Hosted by the Student Engineering Council, E-Week kicked off last Friday. The goal for each organization is to gain the most points by hosting and attending events, with the winning team earning year-long bragging rights and an inscription on the E-Week trophy.
Chemical engineering sophomore Andres Sanchez-Paiva said winning E-Week is a great honor for any organization.
“Everyone knows about E-Week in Cockrell, so just being able to say that your org won E-Week means so much because of the time commitment it takes,” Sanchez-Paiva said. “It means you attended events, probably did really well in those events, did a lot of the scavenger hunt and hosted events, too. It’s sort of like winning the Oscars for that year.”
E-Week is UT’s interpretation of the nationwide Engineers Week, and the competition involves months of planning, with 36 events packed into just 10 days. Some of the events include a “So You Think Engineers Can Dance” competition and dramatic textbook readings.

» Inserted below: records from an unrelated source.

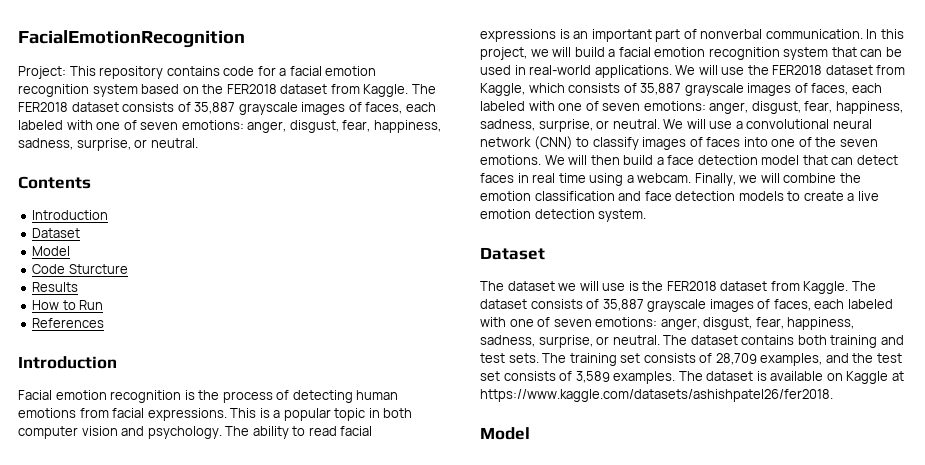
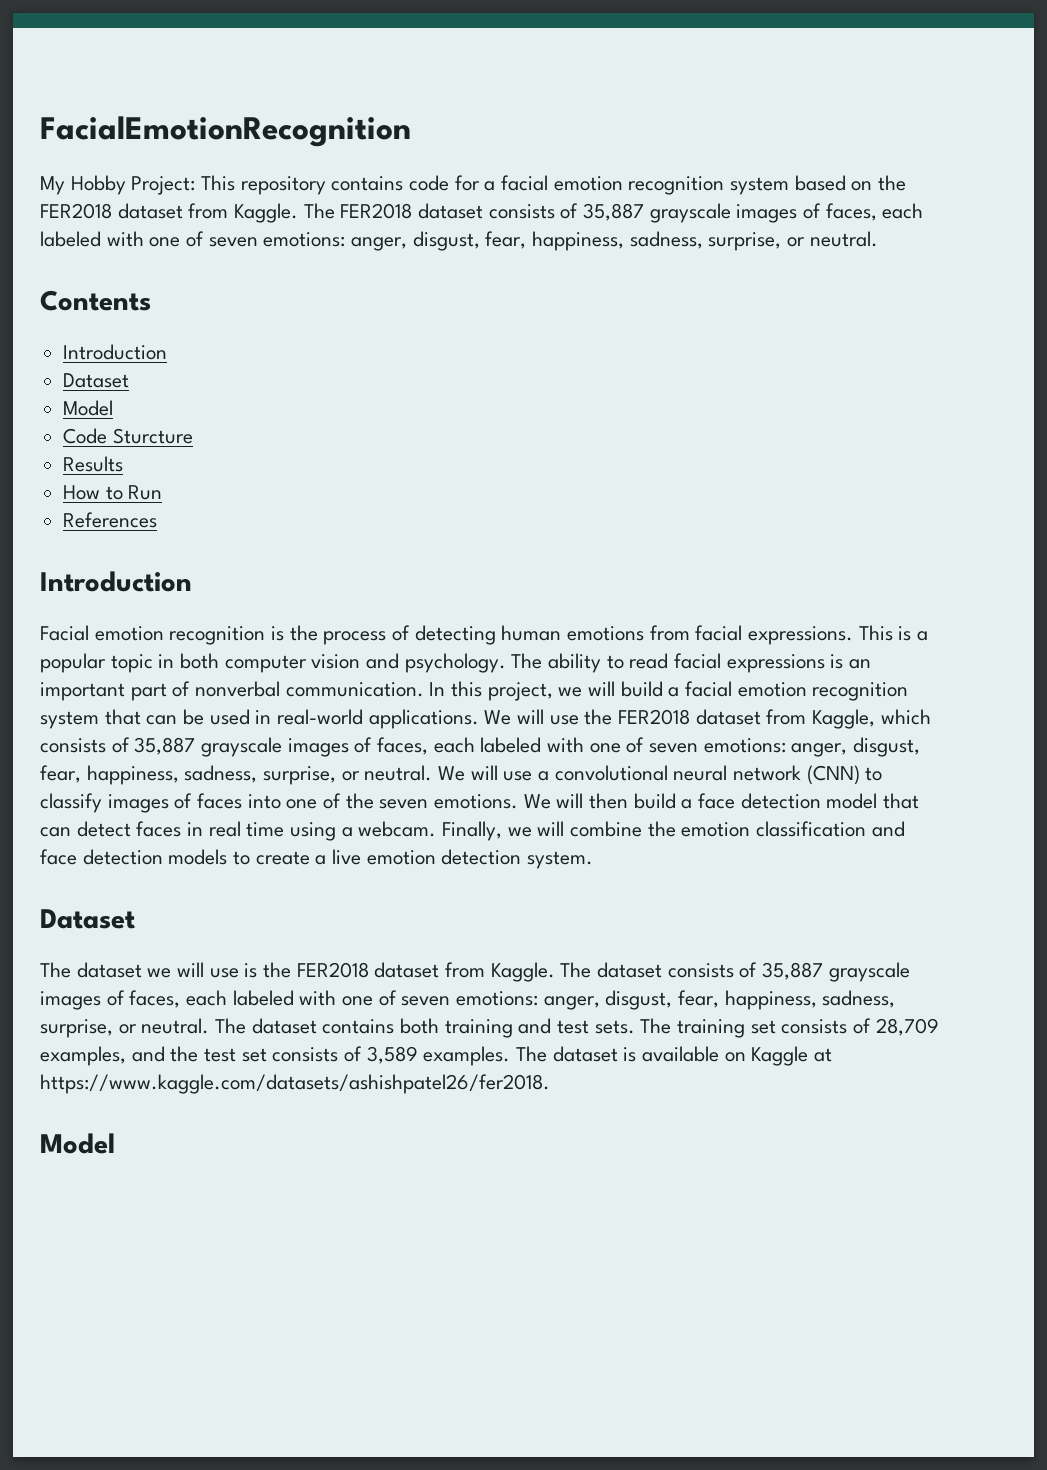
- Project: This repository contains code for a facial emotion recognition system based on the FER2018 dataset from Kaggle.
+ My Hobby Project: This repository contains code for a facial emotion recognition system based on the FER2018 dataset from Kaggle.

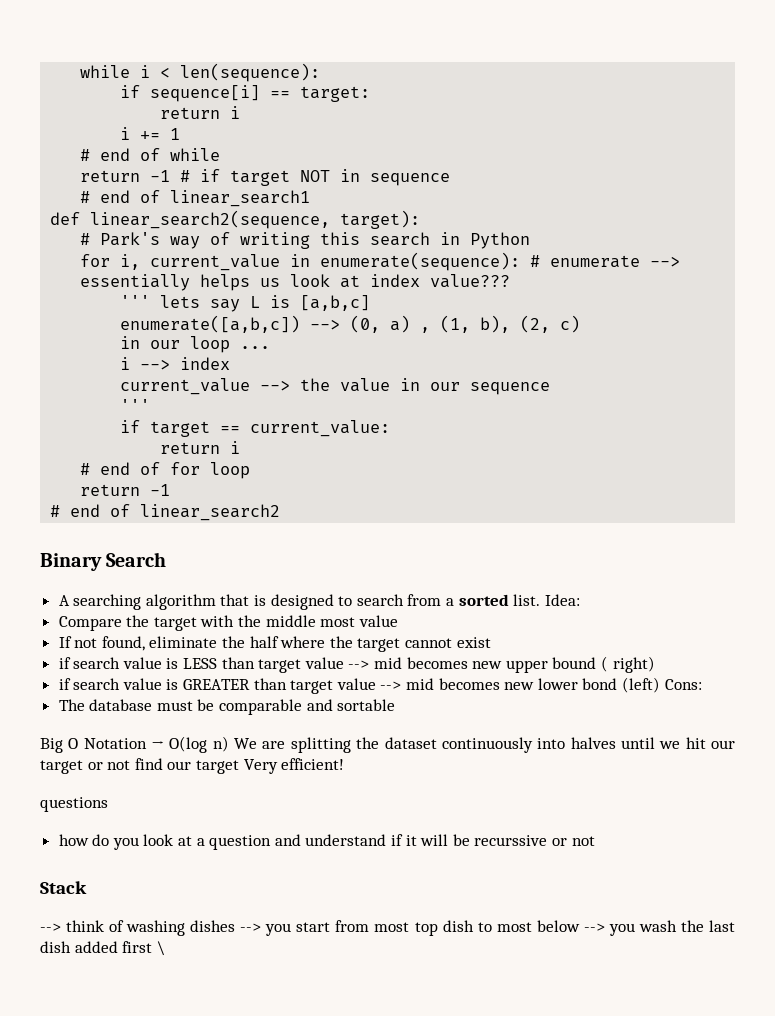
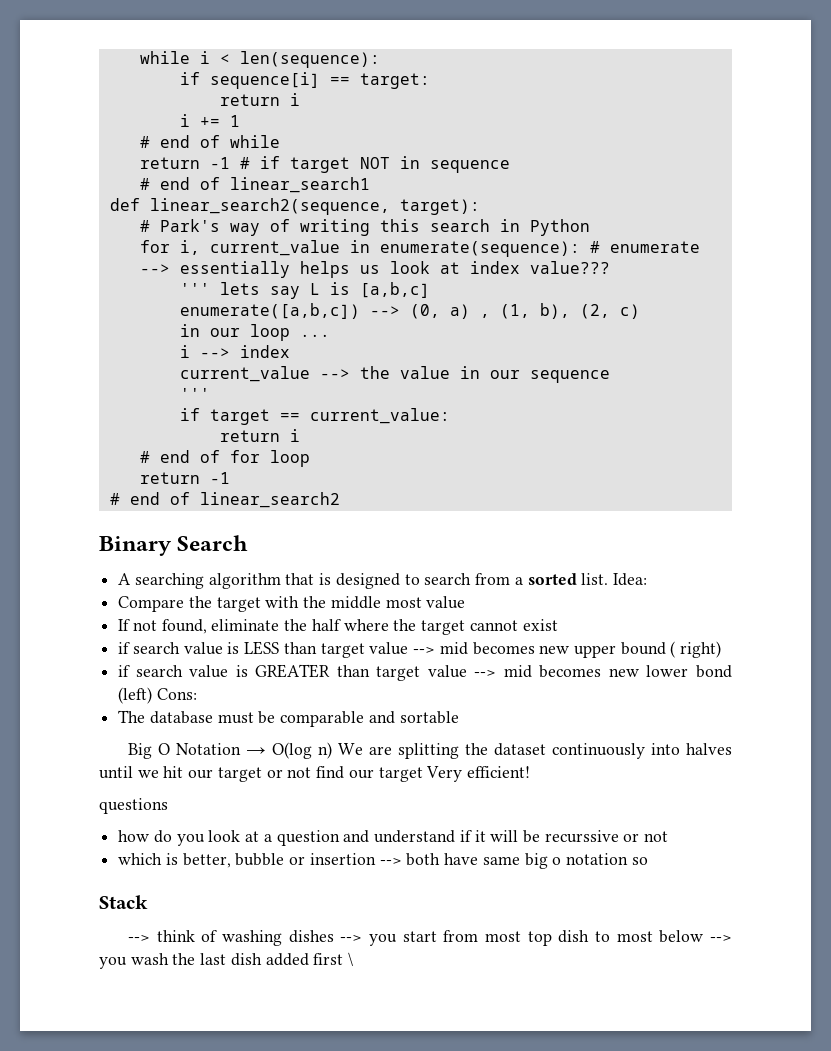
+ which is better, bubble or insertion --> both have same big o notation so

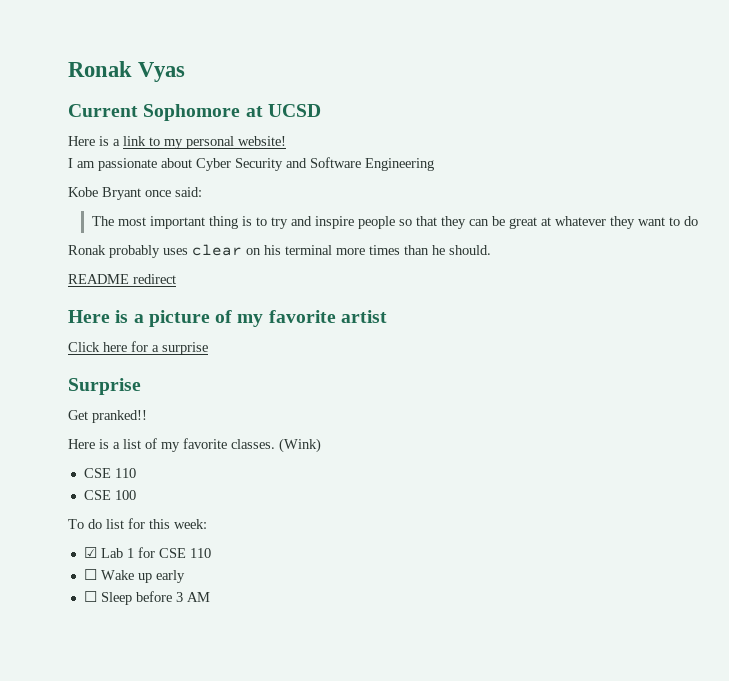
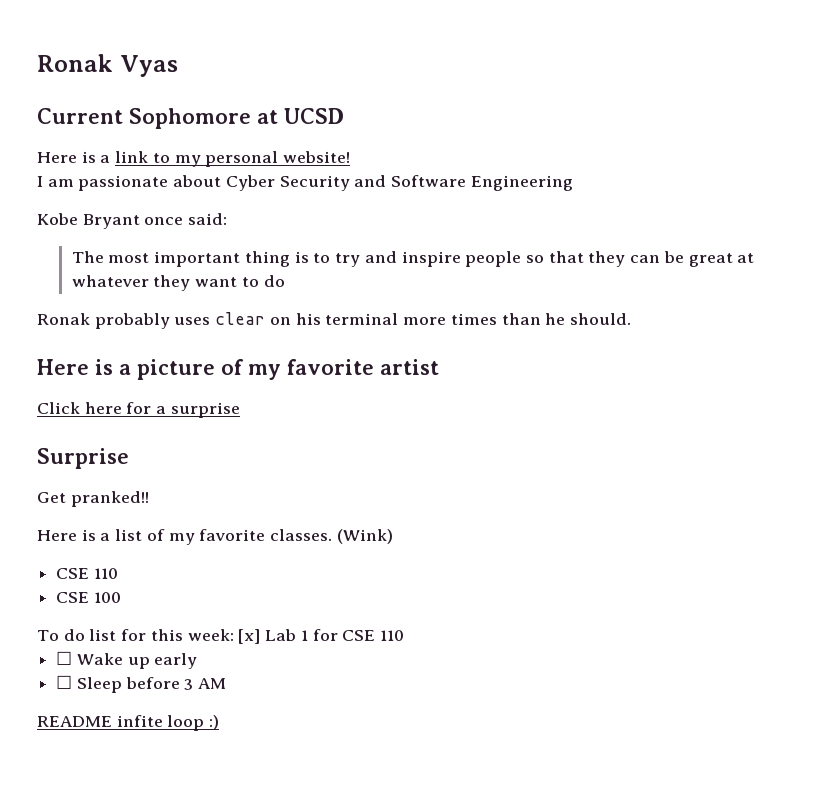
- README redirect
- To do list for this week:
- ☑ Lab 1 for CSE 110
+ To do list for this week: [x] Lab 1 for CSE 110
+ README infite loop :)

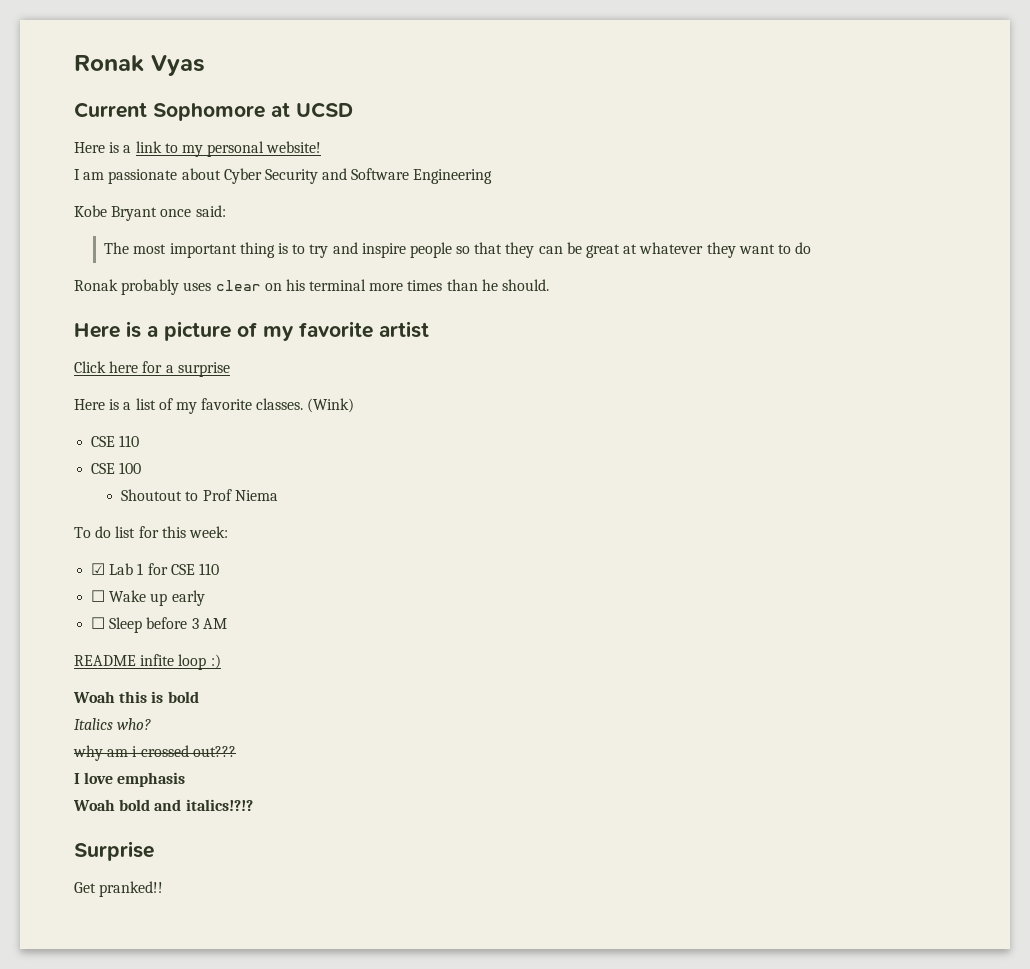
- Surprise
- Get pranked!!
+ Shoutout to Prof Niema
- To do list for this week: [x] Lab 1 for CSE 110
+ To do list for this week:
+ ☑ Lab 1 for CSE 110
+ Woah this is bold
+ Italics who?
+ why am i crossed out???
+ I love emphasis
+ Woah bold and italics!?!?
+ Surprise
+ Get pranked!!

Civil engineering senior Amanda Muehr, one of the directors for SEC’s Engineering Activities committee, said E-Week is a time for engineering students to try something new.
“For us, it’s an opportunity to get organizations and engineering students in general outside of their comfort zone of us always having to study or to do something serious,” Muehr said. “It’s just something fun to do that also builds up the engineering community spirit to represent the whole Cockrell School of Engineering.”
With 20 teams competing as either a large or small organization, E-Week gives students a chance to bond in unique situations such as the 121-item scavenger hunt, Muehr said.
For mechanical engineering senior Joanna Boy, E-Week meant a road trip to College Station to cross some unusual requests off the scavenger hunt.
“We sang Texas Fight in front of Kyle Field while wearing burnt orange,” Boy said. “We got some weird looks, but it was totally worth it. Then we had to get one of their corps officers to say, ‘Hook em.’”
This year was also the inaugural Cockrell Day of Service, one of the events hosted by SEC for E-Week, which ends its festivities Feb. 26.